Proof of work secures a network only while miners stay economically motivated to keep hashing. Miner revenue comes from two sources: newly issued coins from the block subsidy, and user-paid transaction fees. Costs include electricity, hardware depreciation, hosting, and operational overhead.
In Bitcoin, subsidy issuance declines on a fixed schedule through halving events every 210,000 blocks. That mechanism controls supply growth and shifts long-run security toward fees. Miners who cannot operate near break-even shut down, which removes less efficient hash power from the market. Those with lower power costs or newer hardware survive longer. The direct payout mechanics are covered in block reward and tracked on this Bitcoin halving schedule page.

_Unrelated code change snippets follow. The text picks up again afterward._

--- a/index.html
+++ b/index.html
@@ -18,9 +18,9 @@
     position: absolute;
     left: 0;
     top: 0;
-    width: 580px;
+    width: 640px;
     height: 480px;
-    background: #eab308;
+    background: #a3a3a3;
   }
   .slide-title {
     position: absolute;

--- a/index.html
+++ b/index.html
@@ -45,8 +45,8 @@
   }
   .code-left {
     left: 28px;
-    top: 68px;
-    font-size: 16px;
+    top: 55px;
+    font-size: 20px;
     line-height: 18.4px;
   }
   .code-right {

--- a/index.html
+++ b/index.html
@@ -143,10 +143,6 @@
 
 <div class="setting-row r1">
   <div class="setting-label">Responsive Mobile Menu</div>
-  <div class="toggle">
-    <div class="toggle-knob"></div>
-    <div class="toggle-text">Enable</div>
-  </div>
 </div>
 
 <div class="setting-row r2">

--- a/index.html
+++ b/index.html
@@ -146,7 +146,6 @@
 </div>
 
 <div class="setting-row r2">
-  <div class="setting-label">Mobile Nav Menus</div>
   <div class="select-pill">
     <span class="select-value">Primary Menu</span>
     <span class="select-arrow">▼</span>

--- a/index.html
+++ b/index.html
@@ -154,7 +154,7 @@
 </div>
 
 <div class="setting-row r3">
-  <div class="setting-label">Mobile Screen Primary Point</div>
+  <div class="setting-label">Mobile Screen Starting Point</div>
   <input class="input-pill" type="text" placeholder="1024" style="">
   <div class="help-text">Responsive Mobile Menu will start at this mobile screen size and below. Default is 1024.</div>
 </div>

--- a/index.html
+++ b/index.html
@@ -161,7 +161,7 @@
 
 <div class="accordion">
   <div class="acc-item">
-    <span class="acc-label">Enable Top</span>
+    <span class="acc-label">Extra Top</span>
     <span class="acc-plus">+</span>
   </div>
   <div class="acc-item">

Fee markets become most important during congestion. When block space is scarce, users bid higher fees for faster inclusion. That gives miners a market-based revenue buffer as subsidy share declines. It also creates a real trade-off for users — urgent settlement can get expensive during high-demand windows.
This economic design means PoW security is never static. Power costs, coin price, and transaction demand continuously reprice it. Strong fee demand can keep security robust even with lower issuance. Weak fee demand makes the network more dependent on coin-price appreciation to sustain equivalent hash-rate spending.
One point that often gets missed: PoW does not promise cheap transactions in all conditions. It promises that rewriting settled history should remain expensive relative to honest participation. Whether that holds over decades depends on the balance between subsidy decline and mature fee markets.
Security Budget After the 2024 Halving
Bitcoin's current block subsidy is 3.125 BTC per block after the April 19, 2024 halving. That subsidy will fall to 1.5625 BTC at the next halving, expected around 2028, depending on block timing. Transaction fees already matter, and they become more important each time subsidy revenue falls.
| Question | Practical Reading |
|---|
| What pays miners today? | Block subsidy plus transaction fees. |
| What changed after the 2024 halving? | The fixed subsidy fell from 6.25 BTC to 3.125 BTC. |
| Why do fees matter more now? | Fees must carry more of the security budget over time. |
| Does low fee revenue instantly break Bitcoin? | No. Miner economics also depend on BTC price, power cost, hardware efficiency, and difficulty. |
| What should users watch? | Hash rate, miner concentration, fee revenue, and whether demand for block space stays strong. |
The key point is not that Bitcoin must have high fees every day. The key point is that PoW security has an ongoing cost. If subsidy falls and fees stay weak for long periods, security depends more heavily on coin price and miner efficiency.